*** Source data

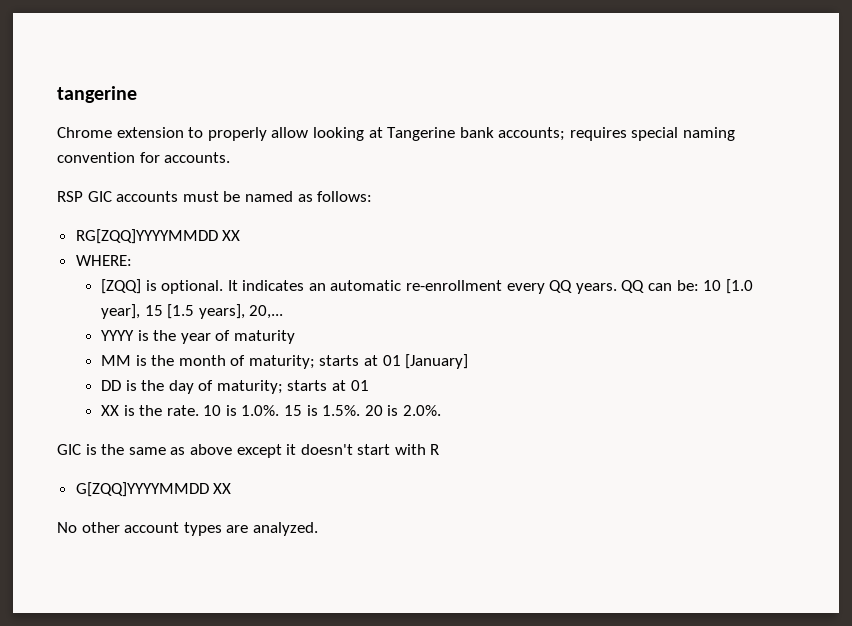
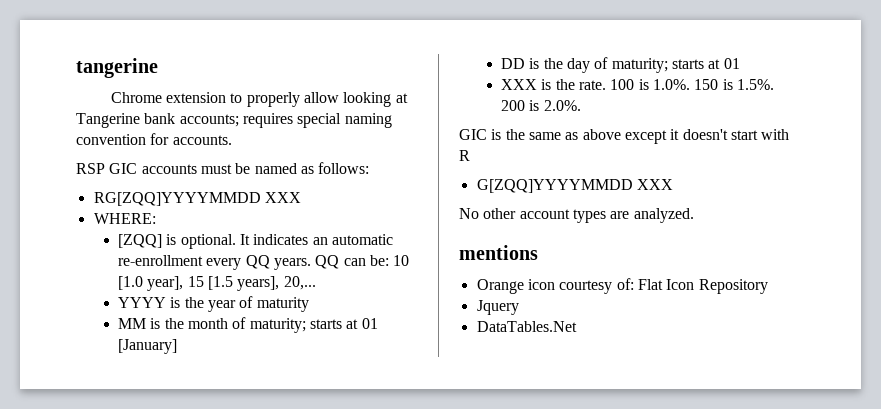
[222,230,241,241] XX -> [264,192,301,203] XXX
[100,405,119,416] XX -> [501,79,538,90] XXX
[203,405,222,416] 10 -> [610,79,635,90] 100
[284,405,303,416] 15 -> [694,79,719,90] 150
[364,405,383,416] 20 -> [501,100,526,111] 200
[213,483,232,494] XX -> [636,179,673,190] XXX
(318, 529) none -> [459,245,538,260] [476,278,768,294] [476,300,519,315] [476,321,577,332] // mentions // Orange icon courtesy of: Flat Icon Repository // Jquery // DataTables.Net

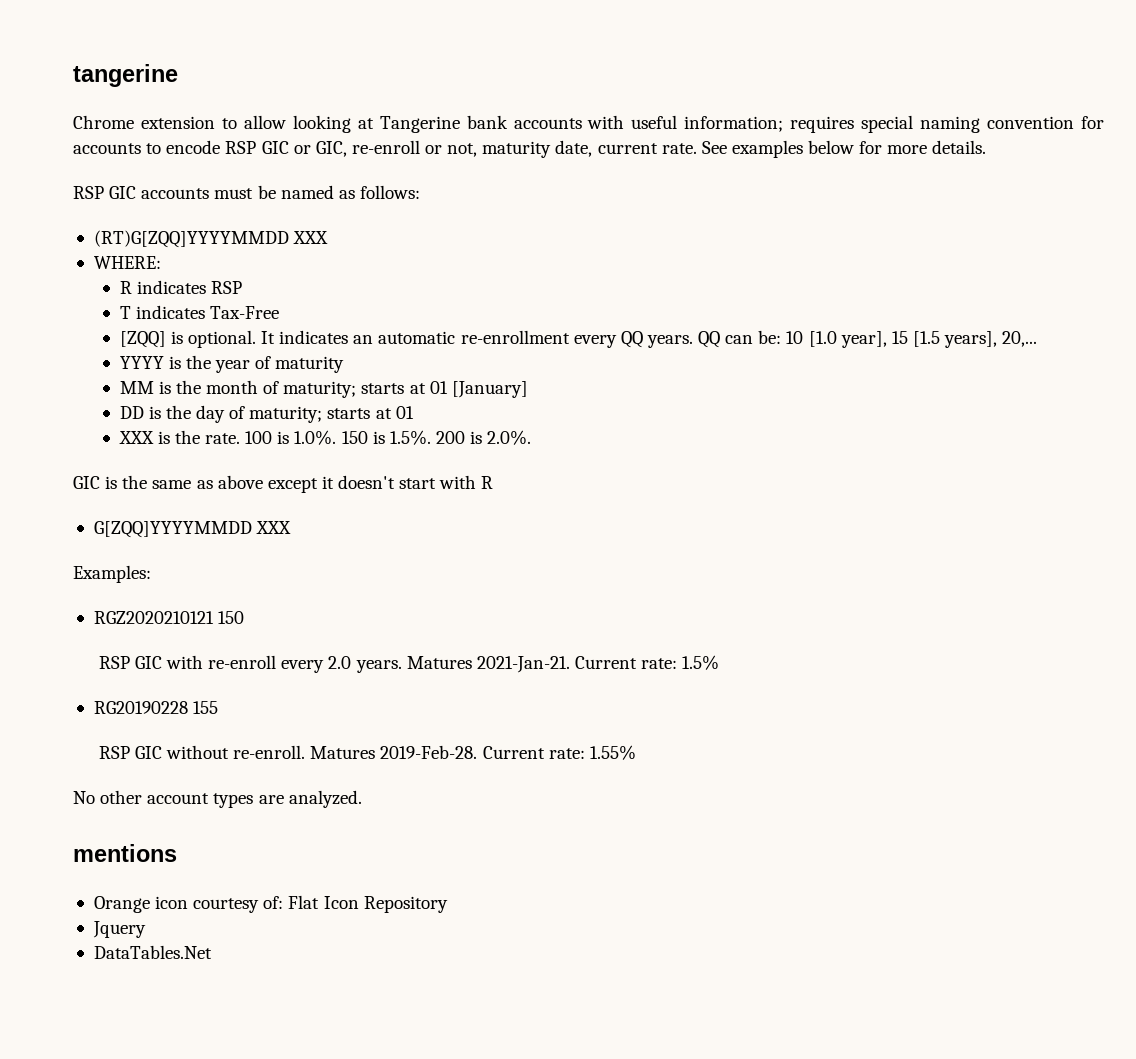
[246,92,300,107] properly -> (237, 123) none
[179,114,239,127] accounts; -> [513,115,784,132] accounts with useful information;
[172,135,232,145] accounts. -> [73,140,987,158] accounts to encode RSP GIC or GIC, re-enroll or not, maturity date, current rate. See examples below for more details.
[93,192,261,206] RG[ZQQ]YYYYMMDD -> [93,230,289,248] (RT)G[ZQQ]YYYYMMDD
(156, 218) none -> [119,280,242,294] [119,305,279,319] // R indicates RSP // T indicates Tax-Free
(673, 184) none -> [73,565,151,583] [93,611,245,624] [98,655,720,673] [93,701,219,714] [98,745,636,760] // Examples: // RGZ2020210121 150 // RSP GIC with re-enroll every 2.0 years. Matures 2021-Jan-21. Current rate: 1.5% // RG20190228 155 // RSP GIC without re-enroll. Matures 2019-Feb-28. Current rate: 1.55%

******

> [What the task asks]
The output is the lines from the start of the data above through the line containing "(156, 218) none", unchanged, with any picture left out.

> [Final answer]
[222,230,241,241] XX -> [264,192,301,203] XXX
[100,405,119,416] XX -> [501,79,538,90] XXX
[203,405,222,416] 10 -> [610,79,635,90] 100
[284,405,303,416] 15 -> [694,79,719,90] 150
[364,405,383,416] 20 -> [501,100,526,111] 200
[213,483,232,494] XX -> [636,179,673,190] XXX
(318, 529) none -> [459,245,538,260] [476,278,768,294] [476,300,519,315] [476,321,577,332] // mentions // Orange icon courtesy of: Flat Icon Repository // Jquery // DataTables.Net

[246,92,300,107] properly -> (237, 123) none
[179,114,239,127] accounts; -> [513,115,784,132] accounts with useful information;
[172,135,232,145] accounts. -> [73,140,987,158] accounts to encode RSP GIC or GIC, re-enroll or not, maturity date, current rate. See examples below for more details.
[93,192,261,206] RG[ZQQ]YYYYMMDD -> [93,230,289,248] (RT)G[ZQQ]YYYYMMDD
(156, 218) none -> [119,280,242,294] [119,305,279,319] // R indicates RSP // T indicates Tax-Free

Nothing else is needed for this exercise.